Omar Ayuso of “Elite” Is the Queer Muslim Role Model He Never Had
Omar's queerness makes him one of television’s only queer Muslims. In fact, Ayuso's role as a gay Palestinian character in a successful Netflix series makes him one of the few Palestinian characters on TV, let alone those who are also queer.
The Spanish teen drama series “Elite” (2018 – ) returned to Netflix on Oct. 20 for its seventh season. The show, set in a fictional high school called Las Encinas, continues to feature murder and intrigue. In addition to introducing a bevvy of new characters, the show brought back Omar Ayuso, who played Omar Shanaa in the show’s first five seasons.
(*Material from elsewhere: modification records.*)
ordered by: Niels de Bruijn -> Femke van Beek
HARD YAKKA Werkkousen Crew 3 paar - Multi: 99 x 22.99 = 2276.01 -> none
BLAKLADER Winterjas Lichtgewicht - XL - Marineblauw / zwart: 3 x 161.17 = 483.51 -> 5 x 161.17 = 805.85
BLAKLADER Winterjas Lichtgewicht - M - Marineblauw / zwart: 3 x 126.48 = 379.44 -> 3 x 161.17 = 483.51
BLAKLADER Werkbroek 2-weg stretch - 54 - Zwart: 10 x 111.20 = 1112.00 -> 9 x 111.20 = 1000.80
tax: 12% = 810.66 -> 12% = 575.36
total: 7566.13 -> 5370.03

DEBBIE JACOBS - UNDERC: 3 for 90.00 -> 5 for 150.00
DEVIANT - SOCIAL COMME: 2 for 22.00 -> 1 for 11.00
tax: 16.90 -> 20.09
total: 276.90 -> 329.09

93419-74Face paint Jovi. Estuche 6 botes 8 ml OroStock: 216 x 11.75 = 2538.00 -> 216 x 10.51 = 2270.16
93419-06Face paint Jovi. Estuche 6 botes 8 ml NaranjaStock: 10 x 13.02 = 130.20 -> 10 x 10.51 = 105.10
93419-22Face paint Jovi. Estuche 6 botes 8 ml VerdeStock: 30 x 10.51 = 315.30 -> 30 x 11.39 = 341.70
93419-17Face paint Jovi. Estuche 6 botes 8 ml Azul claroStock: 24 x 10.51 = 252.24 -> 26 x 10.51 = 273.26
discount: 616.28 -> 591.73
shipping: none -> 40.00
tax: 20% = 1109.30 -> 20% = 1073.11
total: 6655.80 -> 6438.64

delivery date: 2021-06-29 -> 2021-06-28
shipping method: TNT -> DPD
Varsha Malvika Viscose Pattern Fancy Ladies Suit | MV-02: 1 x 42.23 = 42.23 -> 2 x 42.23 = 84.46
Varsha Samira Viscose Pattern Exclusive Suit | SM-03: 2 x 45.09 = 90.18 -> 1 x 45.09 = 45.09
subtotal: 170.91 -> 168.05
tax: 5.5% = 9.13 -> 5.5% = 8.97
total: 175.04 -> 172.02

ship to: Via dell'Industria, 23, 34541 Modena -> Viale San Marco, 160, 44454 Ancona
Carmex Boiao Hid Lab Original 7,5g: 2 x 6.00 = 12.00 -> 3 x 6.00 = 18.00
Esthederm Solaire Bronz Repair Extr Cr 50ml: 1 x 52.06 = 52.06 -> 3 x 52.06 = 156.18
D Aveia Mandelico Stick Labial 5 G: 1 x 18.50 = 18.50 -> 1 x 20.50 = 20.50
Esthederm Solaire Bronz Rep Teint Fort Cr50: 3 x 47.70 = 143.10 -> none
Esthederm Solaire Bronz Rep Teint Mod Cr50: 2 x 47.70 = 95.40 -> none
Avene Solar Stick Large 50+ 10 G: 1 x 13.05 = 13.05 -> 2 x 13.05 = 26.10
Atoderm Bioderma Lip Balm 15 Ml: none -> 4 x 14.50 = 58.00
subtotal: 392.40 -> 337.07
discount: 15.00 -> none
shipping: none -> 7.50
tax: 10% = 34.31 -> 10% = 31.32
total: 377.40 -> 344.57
Ayuso’s return for the seventh season makes him the “Elite” cast member who has appeared in the most episodes.
Ayuso's role as a gay Palestinian character in a successful Netflix series is noteworthy, as there are relatively few Palestinian characters on TV, especially those who are also queer. Also notable — Omar's queerness makes him one of television’s only queer Muslims. His journey of self-discovery, culminating in a difficult coming out to his conservative Muslim family, is a crucial part of his storyline.
“Elite” has been acclaimed for addressing topics like sexuality and identity over its previous six season, tackling heavy topics such as sexual health, sexual assault and the criminal justice system. The show highlights the differences between scholarship students and the wealthy classmates they struggle to fit in with in a Madrid private school. The seventh season of “Elite” focuses on mental health; Omar and the rest of the cast are struggling to cope after the significant loss of leading man Samuel Garcia (Itzan Escamilla), who died in Omar’s arms at the end of season five.
Recently, Ayuso sat down with The Hollywood Reporter to discuss his return to “Elite” the significance that Omar holds for Muslim communities, LGBTQ communities, and the intersection of the two.
While Ayuso initially had personal reservations about returning to “Elite,” he ultimately jumped at the opportunity to return as a positive role model for gay men with Arab backgrounds in Spanish society — a trait that he and his character both share. “The reality is that I’m closer to [my character] for other reasons [than our shared first name],” Ayuso said. “I’m gay, I come from a small town, I have an Arab background, my father is from Morocco … Even though my family isn’t as conservative and I didn’t have such a hard time coming out, I can relate to many things from that character.”
When asked about his feelings about audience response to his groundbreaking character, Ayuso said that while there is “great beauty” in the feedback he has received from fans, he feels a “moral responsibility” when playing Omar. “You do feel a responsibility as an actor,” Ayuso said. “You have to start from an honest point, especially if you’re talking about a minority that has been marginalized over time. Everything you do has to help [queer Muslims] eventually get to a better place.”
Ayuso added that he is also serious about his personal responsibility as an out Arab actor. “When building your character, you are actually building an audiovisual role model in fiction on a national and international level,” he said. “Being an openly gay actor that is free in real life and in fiction is something that we need so much while growing up and also in our lives as adults. It’s role models that I didn’t have as much when I grew up … Being able to be that role model and to play that role model is something that is really special.”
Ayuso’s portrayal as Omar has been groundbreaking in terms of his intersectional identity as a queer Muslim man. Arab representation on the show has generally been robust — the portrayal of Omar's family and his relationships with his parents, who have strong ties to their homeland, has been a significant aspect of "Elite." While earlier seasons faced criticism for leaning into Islamophobic stereotypes in their depiction of Omar's rigidly conservative father, later seasons have been more deliberate and diligent in portraying Omar’s family in a more nuanced and multi-dimensional way.
In 2022, Palestinian anthropologist Sa’ed Atshan wrote about Omar and Ayuso for the Los Angeles Blade, praising “Elite” for challenging Islamophobia in Spanish and Western societies through its portrayal of the Shanaa family. Atshan noted that Netflix's continued development of Omar's character has been a positive step for the global queer Palestinian community. As recently as last week, Rolling Stone referred to Omar as “the queer Palestinian character changing TV.”
Carlos Montero, the series' creator, explained that the “Elite” team invited Ayuso back due to his past contributions to the show. “He always pulled out all the stops,” Montero told The Hollywood Reporter. Speaking of Ayuso’s character’s elevated role as a protagonist this season, Montero said, “We love his character very much and we wanted to give him the importance we think he deserved.”
All seven seasons of “Elite” are now available to stream on Netflix.